Thankfully these days we have Hotwire and it’s possible to completely rip out all the Node trash we had to stuff into our containers.
Eli5 server less, even on paper…
Instead of spinning up a classical server like Apache or IIS for what you need, you just write a single function that you can bind to an endpoint and just host that - the rest is abstracted away from you.
Serverless sounds like a terrible name for this lmao.
Why not remote functions or something like that.
Marketing™️ I guess? :P
But probably because YOU don’t have to fuck around with servers, for you it’s just an upload of a function.
I think that’s the main reason, it’s a good name explaining what you can expect: an environment where you don’t have to worry about servers and don’t need an administrator
Why not just call it shared hosting though? It’s essentially the same concept as getting a GoDaddy (or Bluegost or whatever) hosting account and uploading a PHP file lol
Shared hosting sounds like you don’t have your data stored privately and doesn’t sound like less work for the company.
Don’t look at the name from a technicians perspective, but from the perspective of a manager of a small startup who wants to reduce the overhead for hosting it’s service as much as possible. Also serverless is not wrong per sé, it’s exactly what you as the customer get.
You could spin it the same way for every other instance. Why do you call GoDaddy “shared hosting”, in the end it’s just a pod on a kubernetes cluster. So why don’t you call it “private kubernetes pod”?
Someone else has a server and their infrastructure is set up so you can upload a zip of some executable and they’ll figure out how to make it run. You don’t worry about any details except your code and whatever API is require to be compatible, and they worry about hosting it, making sure it has memory, CPU time, disk space, DB, etc.
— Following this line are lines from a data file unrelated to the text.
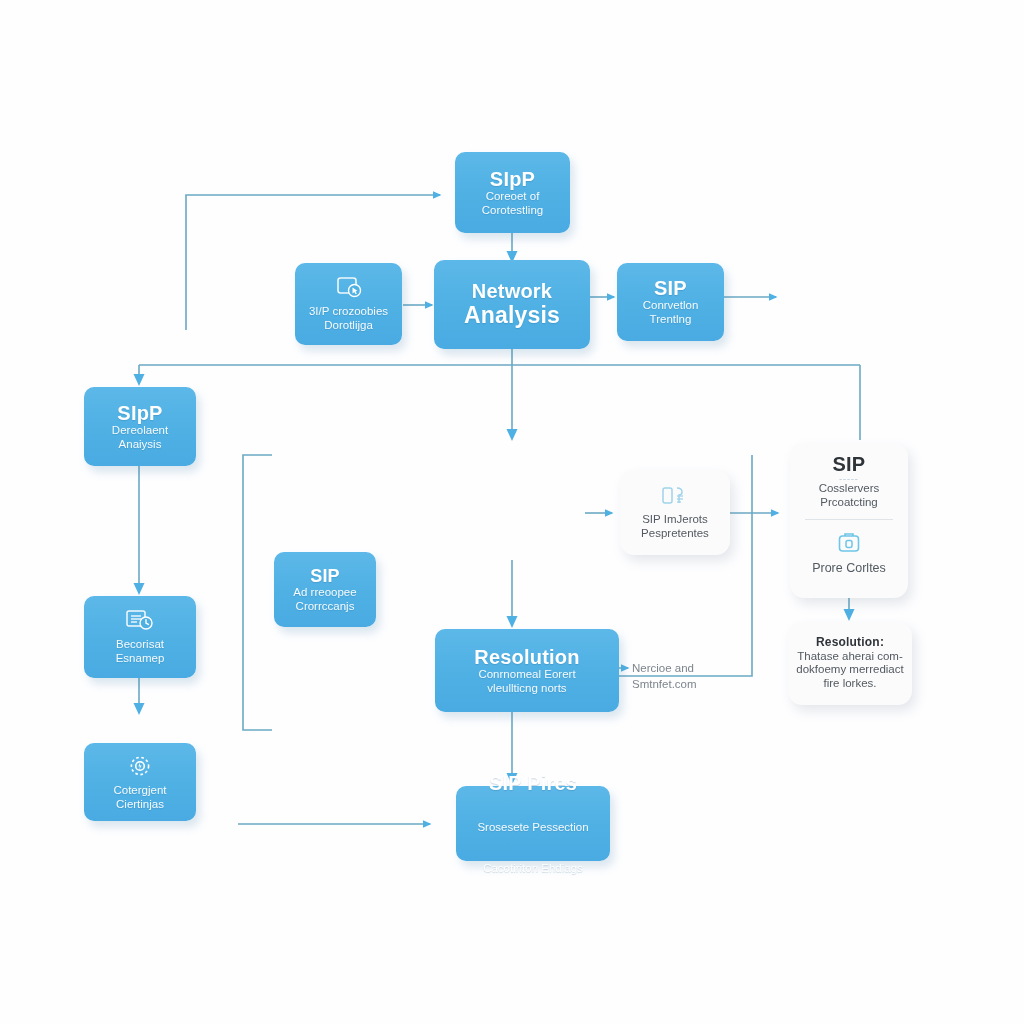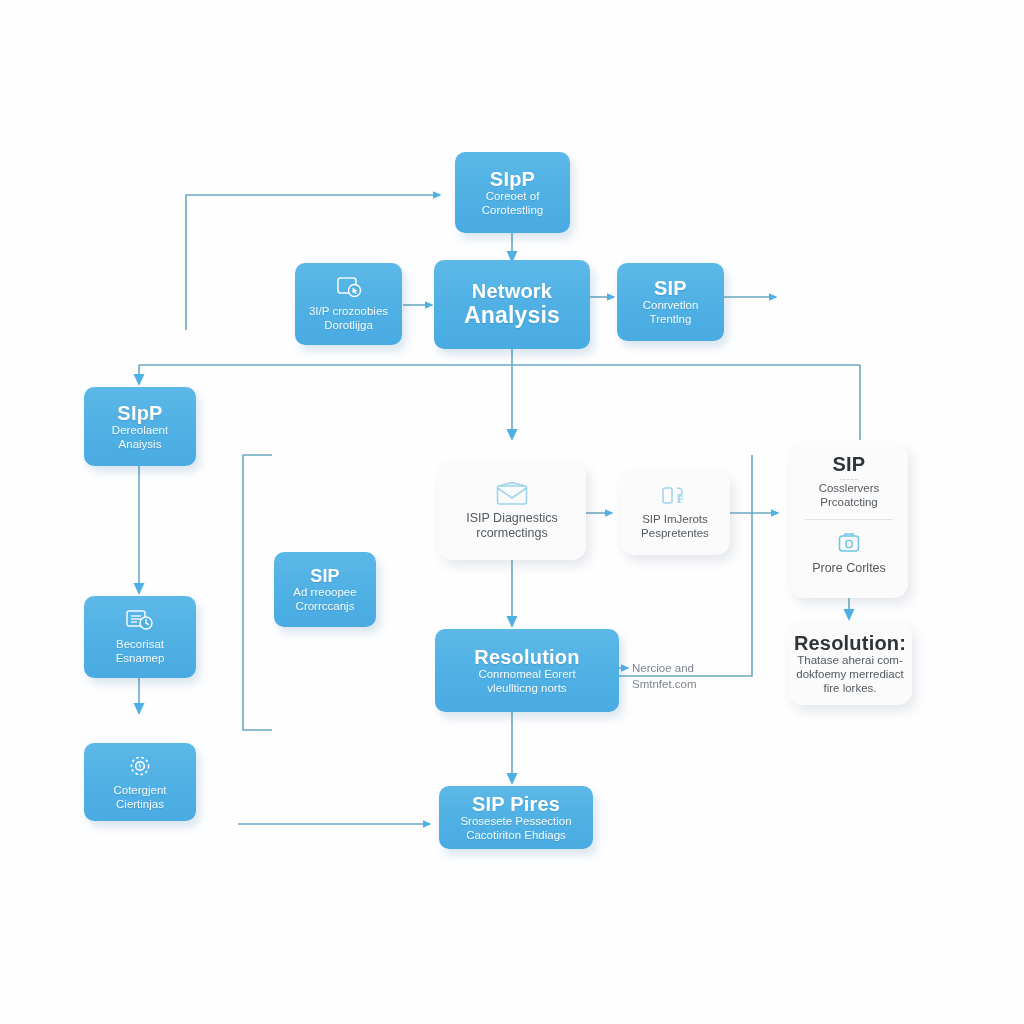"ISIP Diagnestics" div.node { html: <div> <span> <svg> <rect></rect> <path></path> <path></path> </svg> </span> <div>ISIP Diagnestics</div> <div>rcormectings</div> </div> -> none }
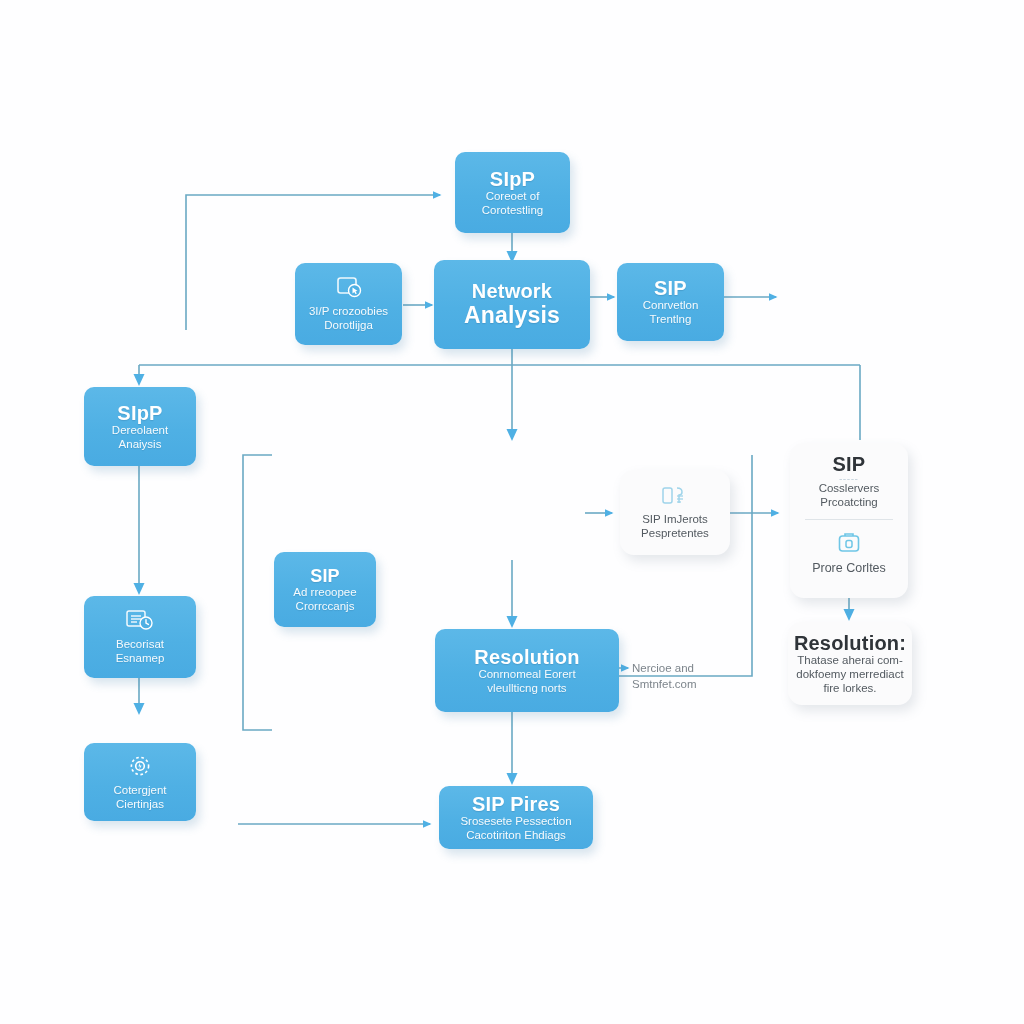"Resolution:" div.title { font-size: 20px -> 12px }
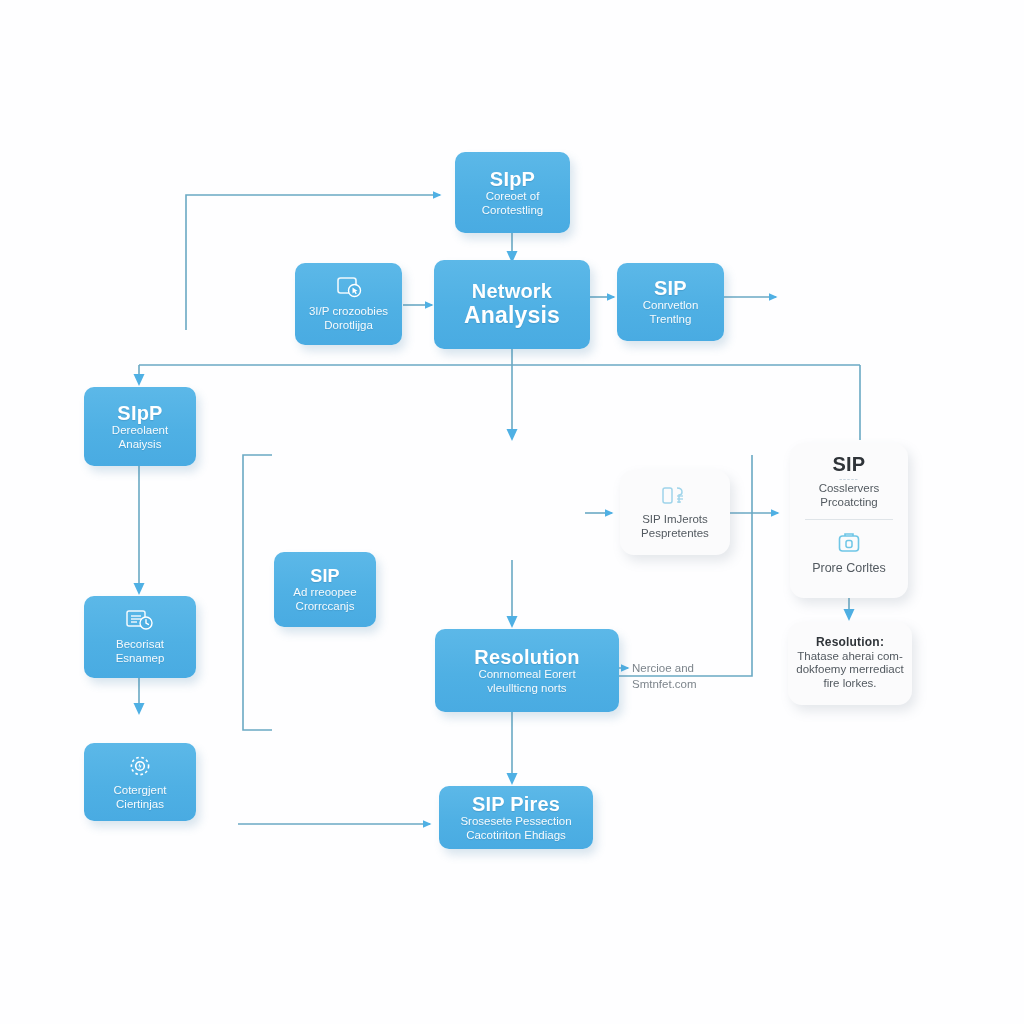"SIP Pires" div.node { gap: none -> 27px; height: 63px -> 75px; left: 439px -> 456px }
So it’s essentially the same as shared web hosting, just masquerading as a new concept. 15 years ago I’d deploy PHP sites by uploading them via FTP to some free web hosting company.
Yep. But you pay only for the CPU time you use and very often the only IO you can do is HTTP due to the runtime.
For the sys admins etc… saying it’s still a server, you are missing the point… it’s conceptually serverless in that you are paying a premium so you don’t have to care about the server maintenance etc… That’s someone else’s problem.
I haven’t ran into a good use-case to try out server-less yet. Either cold starts would be a problem (for example, I have an endpoint that needs to load a 5GB model into RAM, and it takes about 45 seconds). Or, it’s just much more expensive than a VPS if the service is projected to constantly serve many requests all day. Containerized services on a VPS doesn’t require much server maintenance (unless you have a dozen or so micro-services, then yeah, Kubernetes maintenance adds a lot of overhead).
serverless devs are the same as devs who don’t know what graceful degradation is.
you don’t have to be a server admin but at least know the basics
But think of the profit margins, and all the buzzwords our marketing team can use
I didn’t known that it was seen as a bad thing by some devs. At my company (consulting) are we saying that we failed if we spin up a full server. we do infra as code very often and that wouldn’t be as easy or possible as with serverless. It is easier to monitor what cost money (need more performance) that way too. I have seen some wish to get into the server, you don’t have to, that is the thing, all your configurations are done with in a portal like azure, the only times (extremely few) i have went into a serverless is when i have to check the apps configuration for a very old app that may have been deployed manually (get surprised every time) and i don’t know the values that need to be set and there has been times logging is done to disk instead of using application insight. But thankfully these are exceptions not the norm. It is usually applications that was a fire and forget project and have always worked until they want some new functionality.